==== RECORDS

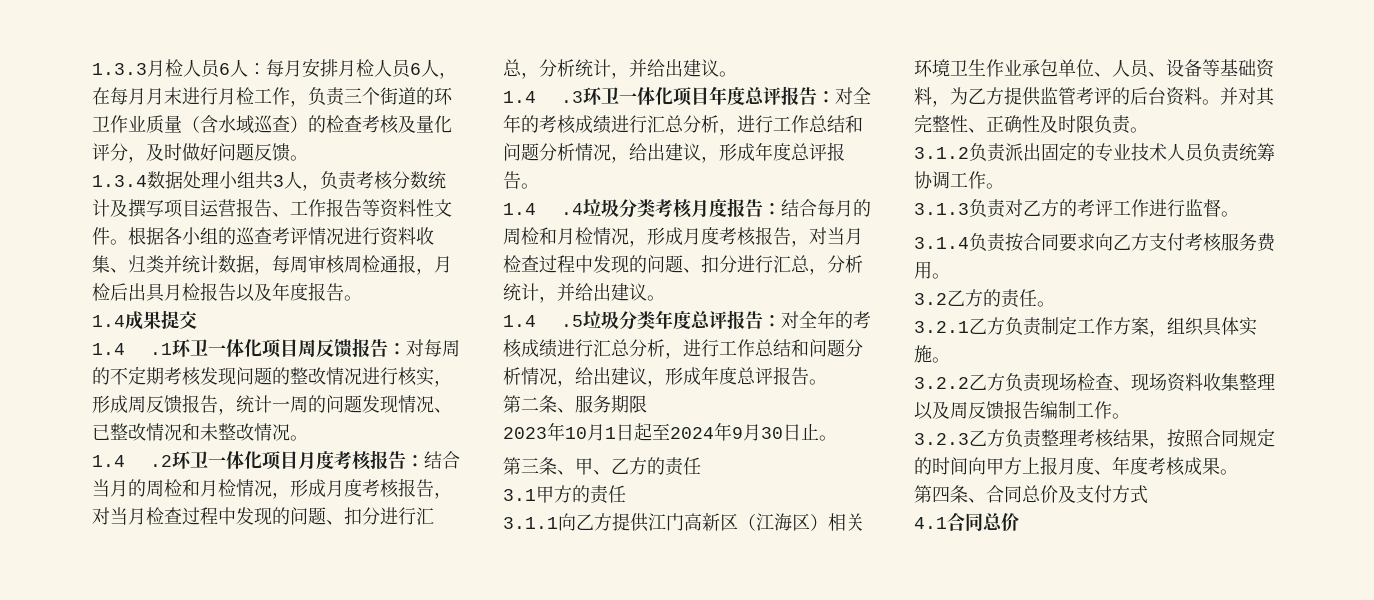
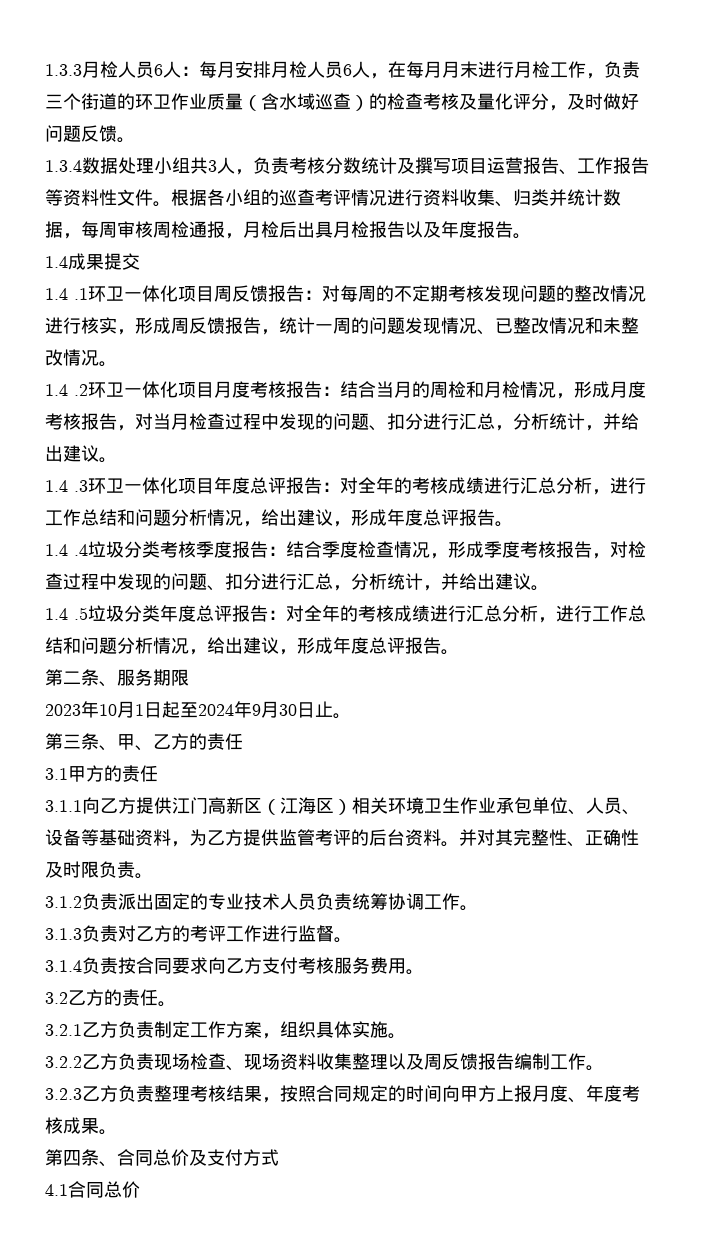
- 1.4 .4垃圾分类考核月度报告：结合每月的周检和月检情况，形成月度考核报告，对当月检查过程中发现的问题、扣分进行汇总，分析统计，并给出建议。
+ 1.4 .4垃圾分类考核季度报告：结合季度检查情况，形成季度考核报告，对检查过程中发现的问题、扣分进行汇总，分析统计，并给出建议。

========
==== RECORDS

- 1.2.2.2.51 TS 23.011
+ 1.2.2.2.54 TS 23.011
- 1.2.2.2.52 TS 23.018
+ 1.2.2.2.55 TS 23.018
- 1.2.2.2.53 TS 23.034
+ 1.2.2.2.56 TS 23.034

========
==== RECORDS

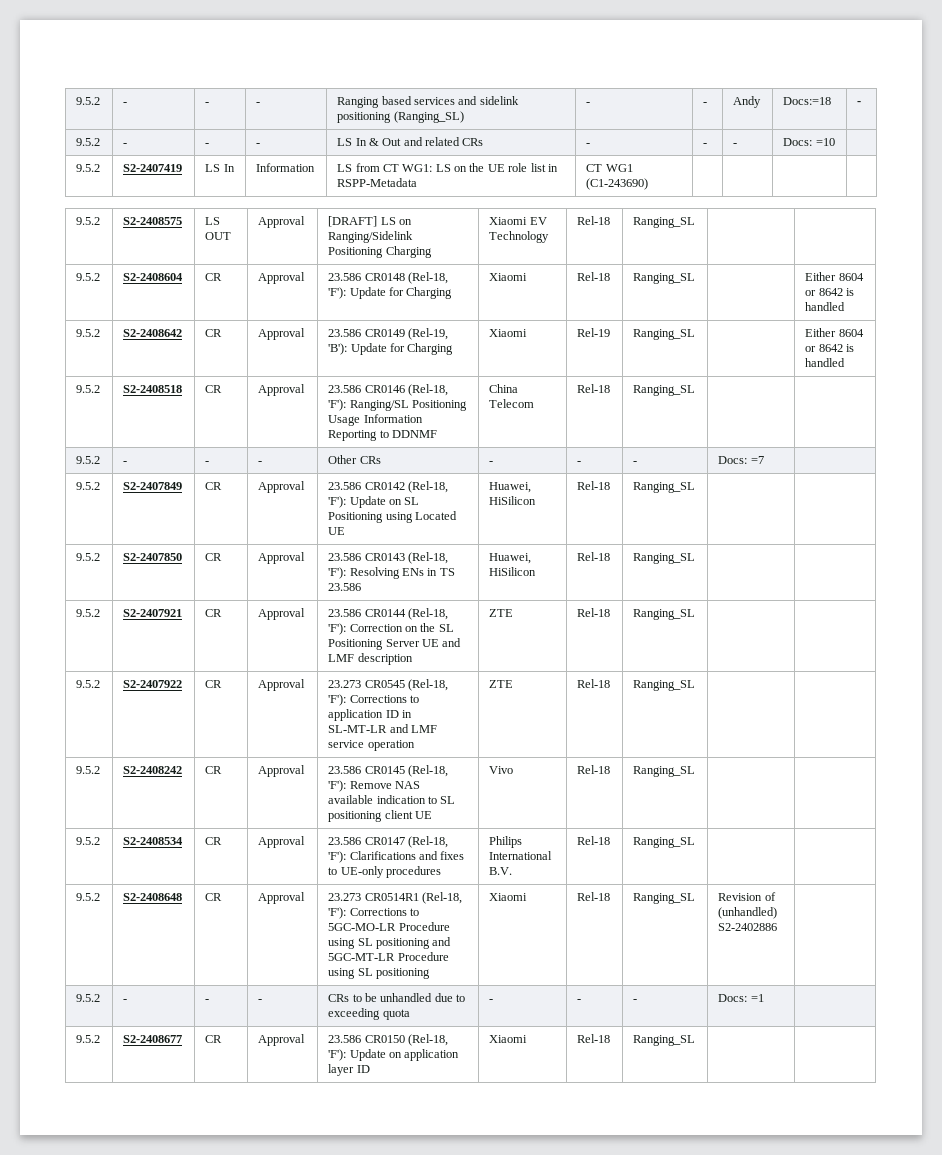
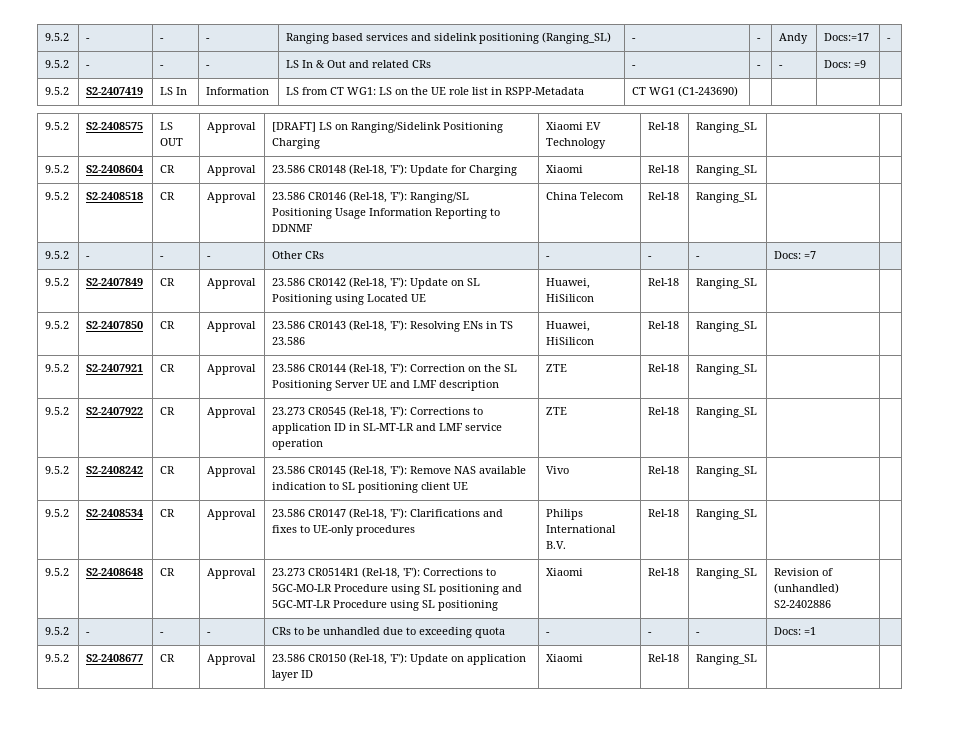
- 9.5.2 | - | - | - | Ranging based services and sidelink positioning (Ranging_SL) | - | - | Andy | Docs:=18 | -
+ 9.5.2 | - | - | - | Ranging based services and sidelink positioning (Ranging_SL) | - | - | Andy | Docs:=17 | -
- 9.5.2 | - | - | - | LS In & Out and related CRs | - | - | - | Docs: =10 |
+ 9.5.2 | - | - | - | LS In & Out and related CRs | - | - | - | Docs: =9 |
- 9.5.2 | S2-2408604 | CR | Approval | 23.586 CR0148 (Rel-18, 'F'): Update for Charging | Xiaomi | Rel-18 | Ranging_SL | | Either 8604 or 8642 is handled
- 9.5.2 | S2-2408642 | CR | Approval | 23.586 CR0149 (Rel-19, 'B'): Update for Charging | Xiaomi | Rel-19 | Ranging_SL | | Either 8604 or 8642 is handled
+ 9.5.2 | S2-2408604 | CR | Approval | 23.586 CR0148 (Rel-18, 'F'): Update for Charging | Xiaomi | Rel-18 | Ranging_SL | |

========

--- ASSIGNMENT ---
A line qualifies when it holds the word "services"; report all qualifying lines from the records above.

--- REPLY ---
- 9.5.2 | - | - | - | Ranging based services and sidelink positioning (Ranging_SL) | - | - | Andy | Docs:=18 | -
+ 9.5.2 | - | - | - | Ranging based services and sidelink positioning (Ranging_SL) | - | - | Andy | Docs:=17 | -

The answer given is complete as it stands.